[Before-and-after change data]
━━━━━━━━━━━━━━━━
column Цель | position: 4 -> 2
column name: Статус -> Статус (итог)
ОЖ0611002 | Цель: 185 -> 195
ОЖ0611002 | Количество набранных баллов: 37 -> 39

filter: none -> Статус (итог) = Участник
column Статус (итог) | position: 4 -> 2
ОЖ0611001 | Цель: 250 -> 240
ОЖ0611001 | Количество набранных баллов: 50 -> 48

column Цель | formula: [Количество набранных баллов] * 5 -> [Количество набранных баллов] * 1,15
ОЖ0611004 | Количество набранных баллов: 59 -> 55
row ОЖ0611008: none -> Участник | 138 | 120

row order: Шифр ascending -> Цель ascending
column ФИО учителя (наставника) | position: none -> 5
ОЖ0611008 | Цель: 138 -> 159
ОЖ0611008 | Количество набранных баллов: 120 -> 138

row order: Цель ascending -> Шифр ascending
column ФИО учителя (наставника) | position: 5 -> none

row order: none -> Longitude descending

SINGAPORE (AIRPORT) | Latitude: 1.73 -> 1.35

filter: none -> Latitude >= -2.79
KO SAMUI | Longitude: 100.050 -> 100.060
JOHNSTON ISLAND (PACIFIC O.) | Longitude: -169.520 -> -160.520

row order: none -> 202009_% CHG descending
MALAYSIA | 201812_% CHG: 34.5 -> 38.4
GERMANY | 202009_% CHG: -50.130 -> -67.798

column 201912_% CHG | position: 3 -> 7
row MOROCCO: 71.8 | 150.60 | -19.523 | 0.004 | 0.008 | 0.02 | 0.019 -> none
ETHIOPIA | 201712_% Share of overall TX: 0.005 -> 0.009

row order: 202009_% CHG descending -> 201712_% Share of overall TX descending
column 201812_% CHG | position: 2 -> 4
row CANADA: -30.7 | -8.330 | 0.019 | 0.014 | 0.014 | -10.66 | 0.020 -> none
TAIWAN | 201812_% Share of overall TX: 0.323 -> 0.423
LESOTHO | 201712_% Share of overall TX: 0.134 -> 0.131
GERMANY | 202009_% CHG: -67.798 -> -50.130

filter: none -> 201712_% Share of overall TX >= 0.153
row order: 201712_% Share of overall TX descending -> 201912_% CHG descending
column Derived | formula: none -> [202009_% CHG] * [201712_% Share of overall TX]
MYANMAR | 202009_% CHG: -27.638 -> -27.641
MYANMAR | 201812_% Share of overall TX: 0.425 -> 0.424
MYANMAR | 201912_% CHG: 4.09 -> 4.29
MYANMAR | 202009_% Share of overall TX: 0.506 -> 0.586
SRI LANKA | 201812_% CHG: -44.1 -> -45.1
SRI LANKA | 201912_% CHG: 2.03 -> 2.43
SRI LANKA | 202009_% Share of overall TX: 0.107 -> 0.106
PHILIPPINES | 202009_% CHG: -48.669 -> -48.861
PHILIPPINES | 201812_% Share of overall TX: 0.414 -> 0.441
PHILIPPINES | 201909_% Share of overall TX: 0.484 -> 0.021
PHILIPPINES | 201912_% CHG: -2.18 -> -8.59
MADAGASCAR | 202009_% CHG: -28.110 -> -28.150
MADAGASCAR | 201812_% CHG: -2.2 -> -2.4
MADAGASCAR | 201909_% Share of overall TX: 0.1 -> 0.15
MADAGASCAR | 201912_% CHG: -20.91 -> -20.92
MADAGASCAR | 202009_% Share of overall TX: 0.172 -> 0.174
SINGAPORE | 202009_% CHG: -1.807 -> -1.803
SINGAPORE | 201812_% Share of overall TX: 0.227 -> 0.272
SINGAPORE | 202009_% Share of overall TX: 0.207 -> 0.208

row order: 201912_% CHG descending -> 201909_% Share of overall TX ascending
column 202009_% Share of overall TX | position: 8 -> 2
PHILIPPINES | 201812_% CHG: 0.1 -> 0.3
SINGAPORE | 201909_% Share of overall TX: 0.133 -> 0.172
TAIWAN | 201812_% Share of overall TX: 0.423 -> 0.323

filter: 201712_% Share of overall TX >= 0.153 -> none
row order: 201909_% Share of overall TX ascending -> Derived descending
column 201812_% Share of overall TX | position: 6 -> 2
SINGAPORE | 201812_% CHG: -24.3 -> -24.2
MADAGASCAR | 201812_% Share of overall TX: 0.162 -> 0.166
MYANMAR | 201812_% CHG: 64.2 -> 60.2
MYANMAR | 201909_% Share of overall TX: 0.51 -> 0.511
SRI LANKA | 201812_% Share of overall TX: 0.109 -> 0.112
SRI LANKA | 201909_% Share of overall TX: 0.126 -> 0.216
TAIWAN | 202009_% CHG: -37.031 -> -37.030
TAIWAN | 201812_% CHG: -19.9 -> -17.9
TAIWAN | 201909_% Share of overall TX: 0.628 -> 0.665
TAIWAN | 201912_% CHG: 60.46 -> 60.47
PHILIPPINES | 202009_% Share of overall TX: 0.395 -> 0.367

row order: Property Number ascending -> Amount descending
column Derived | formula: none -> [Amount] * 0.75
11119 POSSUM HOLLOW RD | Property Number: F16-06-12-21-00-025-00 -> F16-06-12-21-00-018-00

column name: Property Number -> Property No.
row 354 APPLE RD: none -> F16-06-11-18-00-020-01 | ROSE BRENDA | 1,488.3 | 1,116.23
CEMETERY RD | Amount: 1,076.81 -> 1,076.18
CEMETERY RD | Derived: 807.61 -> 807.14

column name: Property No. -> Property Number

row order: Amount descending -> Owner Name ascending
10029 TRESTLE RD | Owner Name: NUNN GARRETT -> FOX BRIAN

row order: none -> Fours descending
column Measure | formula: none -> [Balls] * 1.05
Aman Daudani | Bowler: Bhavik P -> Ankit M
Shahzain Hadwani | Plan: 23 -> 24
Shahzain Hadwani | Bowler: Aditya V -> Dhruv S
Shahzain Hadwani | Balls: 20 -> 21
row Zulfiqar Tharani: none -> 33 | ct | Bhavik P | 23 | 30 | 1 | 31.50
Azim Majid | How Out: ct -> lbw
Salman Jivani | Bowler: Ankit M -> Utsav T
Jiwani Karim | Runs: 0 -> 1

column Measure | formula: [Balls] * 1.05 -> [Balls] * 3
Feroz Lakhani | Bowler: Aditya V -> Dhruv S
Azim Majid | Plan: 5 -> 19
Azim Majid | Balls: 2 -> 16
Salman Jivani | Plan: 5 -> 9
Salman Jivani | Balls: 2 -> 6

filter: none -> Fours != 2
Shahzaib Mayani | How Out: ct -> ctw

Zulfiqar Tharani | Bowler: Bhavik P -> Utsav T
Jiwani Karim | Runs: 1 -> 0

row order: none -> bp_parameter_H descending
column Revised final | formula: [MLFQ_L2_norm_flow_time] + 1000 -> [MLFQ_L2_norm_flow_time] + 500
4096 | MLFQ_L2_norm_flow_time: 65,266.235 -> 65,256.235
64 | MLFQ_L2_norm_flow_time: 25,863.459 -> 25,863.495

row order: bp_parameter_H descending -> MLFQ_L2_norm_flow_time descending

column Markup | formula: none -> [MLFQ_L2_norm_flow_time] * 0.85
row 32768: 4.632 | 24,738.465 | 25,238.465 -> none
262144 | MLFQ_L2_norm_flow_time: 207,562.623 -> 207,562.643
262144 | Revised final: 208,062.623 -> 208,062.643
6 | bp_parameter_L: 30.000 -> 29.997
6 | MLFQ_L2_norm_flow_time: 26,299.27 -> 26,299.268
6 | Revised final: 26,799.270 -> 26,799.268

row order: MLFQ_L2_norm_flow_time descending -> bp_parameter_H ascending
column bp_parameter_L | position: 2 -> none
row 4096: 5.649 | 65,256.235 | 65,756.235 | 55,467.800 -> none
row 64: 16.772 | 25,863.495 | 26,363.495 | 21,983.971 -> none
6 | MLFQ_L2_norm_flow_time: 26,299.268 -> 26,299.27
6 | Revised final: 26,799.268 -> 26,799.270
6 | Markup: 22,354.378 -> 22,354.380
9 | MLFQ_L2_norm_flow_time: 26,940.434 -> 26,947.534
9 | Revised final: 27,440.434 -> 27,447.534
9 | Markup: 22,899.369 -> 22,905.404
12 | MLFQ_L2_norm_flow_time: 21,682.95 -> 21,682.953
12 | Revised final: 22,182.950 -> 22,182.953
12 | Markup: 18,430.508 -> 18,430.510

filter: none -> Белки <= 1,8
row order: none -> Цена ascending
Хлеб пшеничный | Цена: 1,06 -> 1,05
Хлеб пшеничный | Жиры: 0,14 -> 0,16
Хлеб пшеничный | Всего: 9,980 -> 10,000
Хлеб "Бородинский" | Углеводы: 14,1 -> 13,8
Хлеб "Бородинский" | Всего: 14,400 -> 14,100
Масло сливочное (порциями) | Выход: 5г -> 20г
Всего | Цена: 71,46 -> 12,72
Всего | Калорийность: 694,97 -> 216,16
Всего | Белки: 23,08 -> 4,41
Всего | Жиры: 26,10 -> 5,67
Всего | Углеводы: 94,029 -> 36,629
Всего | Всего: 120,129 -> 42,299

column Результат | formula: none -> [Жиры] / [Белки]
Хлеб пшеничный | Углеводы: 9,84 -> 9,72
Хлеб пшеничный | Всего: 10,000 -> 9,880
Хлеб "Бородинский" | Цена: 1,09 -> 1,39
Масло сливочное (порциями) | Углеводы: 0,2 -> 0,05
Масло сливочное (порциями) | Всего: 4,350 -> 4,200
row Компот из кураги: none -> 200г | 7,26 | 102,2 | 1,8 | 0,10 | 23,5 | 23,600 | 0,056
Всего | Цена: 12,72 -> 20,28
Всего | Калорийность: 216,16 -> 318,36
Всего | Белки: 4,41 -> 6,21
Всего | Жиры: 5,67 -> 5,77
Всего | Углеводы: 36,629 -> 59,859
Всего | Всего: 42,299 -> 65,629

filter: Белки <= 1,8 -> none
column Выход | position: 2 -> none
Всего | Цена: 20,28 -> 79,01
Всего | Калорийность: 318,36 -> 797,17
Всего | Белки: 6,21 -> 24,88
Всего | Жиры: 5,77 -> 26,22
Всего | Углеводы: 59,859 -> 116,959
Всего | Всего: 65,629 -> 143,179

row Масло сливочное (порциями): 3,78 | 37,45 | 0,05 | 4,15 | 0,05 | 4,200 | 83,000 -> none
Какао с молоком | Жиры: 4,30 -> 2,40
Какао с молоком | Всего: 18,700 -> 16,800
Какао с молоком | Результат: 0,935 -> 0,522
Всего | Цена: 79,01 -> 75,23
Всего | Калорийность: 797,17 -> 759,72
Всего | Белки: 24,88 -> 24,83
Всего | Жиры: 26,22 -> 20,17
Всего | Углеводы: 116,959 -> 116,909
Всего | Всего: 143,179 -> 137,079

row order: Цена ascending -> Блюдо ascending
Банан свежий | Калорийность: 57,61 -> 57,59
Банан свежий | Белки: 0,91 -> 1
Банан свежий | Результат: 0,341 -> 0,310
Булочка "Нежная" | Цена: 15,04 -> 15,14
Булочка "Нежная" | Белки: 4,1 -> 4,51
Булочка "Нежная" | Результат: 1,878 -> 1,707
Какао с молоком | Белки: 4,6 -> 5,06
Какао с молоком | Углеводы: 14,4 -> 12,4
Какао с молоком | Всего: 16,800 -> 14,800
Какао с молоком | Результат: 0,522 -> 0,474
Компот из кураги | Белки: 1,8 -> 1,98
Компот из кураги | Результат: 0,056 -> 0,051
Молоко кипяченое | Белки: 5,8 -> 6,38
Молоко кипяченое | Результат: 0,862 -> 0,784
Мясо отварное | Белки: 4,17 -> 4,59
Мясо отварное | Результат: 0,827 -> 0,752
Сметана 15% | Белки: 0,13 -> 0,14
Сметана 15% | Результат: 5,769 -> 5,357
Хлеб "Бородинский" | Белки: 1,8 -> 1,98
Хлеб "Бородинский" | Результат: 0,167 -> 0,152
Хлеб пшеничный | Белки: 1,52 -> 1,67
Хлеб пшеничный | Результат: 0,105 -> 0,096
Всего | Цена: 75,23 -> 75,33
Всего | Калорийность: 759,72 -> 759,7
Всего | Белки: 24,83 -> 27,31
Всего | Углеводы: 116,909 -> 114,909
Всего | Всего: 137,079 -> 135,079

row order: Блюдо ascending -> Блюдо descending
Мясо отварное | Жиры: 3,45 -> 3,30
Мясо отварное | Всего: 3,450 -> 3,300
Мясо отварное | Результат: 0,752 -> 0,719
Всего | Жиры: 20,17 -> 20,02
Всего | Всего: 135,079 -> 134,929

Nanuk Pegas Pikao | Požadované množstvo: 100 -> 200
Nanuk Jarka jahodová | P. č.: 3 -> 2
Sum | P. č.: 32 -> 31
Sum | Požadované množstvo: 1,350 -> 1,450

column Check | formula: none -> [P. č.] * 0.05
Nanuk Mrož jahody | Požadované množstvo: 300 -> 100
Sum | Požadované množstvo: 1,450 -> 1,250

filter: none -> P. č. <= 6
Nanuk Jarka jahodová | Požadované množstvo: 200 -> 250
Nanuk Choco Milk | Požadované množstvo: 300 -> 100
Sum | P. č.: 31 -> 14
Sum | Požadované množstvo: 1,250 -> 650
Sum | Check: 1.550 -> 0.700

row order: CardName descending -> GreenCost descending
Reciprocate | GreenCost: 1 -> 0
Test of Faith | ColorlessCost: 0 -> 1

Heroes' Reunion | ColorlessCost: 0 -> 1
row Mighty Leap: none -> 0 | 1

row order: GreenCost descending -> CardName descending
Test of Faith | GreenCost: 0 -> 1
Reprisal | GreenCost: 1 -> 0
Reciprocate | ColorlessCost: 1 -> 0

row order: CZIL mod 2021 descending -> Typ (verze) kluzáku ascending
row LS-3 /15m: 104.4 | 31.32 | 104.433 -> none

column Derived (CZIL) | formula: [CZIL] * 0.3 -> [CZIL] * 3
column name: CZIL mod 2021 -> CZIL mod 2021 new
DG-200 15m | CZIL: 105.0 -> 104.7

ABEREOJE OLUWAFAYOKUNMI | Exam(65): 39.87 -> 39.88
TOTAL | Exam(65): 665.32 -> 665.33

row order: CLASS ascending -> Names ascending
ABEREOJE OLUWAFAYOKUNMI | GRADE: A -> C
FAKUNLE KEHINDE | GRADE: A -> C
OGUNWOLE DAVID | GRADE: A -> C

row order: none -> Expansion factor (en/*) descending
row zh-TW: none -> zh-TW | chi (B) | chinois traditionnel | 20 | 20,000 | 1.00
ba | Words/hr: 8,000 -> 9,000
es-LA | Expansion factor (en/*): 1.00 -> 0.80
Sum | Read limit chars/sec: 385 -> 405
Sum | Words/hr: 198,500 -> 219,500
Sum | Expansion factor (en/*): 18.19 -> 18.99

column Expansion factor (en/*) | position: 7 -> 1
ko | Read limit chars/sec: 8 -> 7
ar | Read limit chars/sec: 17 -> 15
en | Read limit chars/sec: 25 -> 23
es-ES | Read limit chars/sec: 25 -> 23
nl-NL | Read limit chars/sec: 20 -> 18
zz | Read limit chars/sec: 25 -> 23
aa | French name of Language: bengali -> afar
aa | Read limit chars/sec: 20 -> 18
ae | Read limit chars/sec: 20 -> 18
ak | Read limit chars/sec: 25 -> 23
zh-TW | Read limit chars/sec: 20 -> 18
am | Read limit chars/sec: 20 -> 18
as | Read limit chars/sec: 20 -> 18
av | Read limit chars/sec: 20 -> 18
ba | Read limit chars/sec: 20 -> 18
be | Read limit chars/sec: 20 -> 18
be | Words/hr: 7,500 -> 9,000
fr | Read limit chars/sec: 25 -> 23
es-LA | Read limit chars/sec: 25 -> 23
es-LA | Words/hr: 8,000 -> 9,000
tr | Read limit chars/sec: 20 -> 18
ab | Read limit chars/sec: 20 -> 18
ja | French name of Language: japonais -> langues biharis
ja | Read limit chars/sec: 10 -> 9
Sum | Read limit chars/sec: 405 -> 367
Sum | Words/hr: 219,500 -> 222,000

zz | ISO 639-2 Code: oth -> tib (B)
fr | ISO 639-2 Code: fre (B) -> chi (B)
━━━━━━━━━━━━━━━━
EXERCISE PROMPT
Among the lines of the data, some contain the word "Dhruv". How many are there? Reply with the number alone.

OUTPUT
2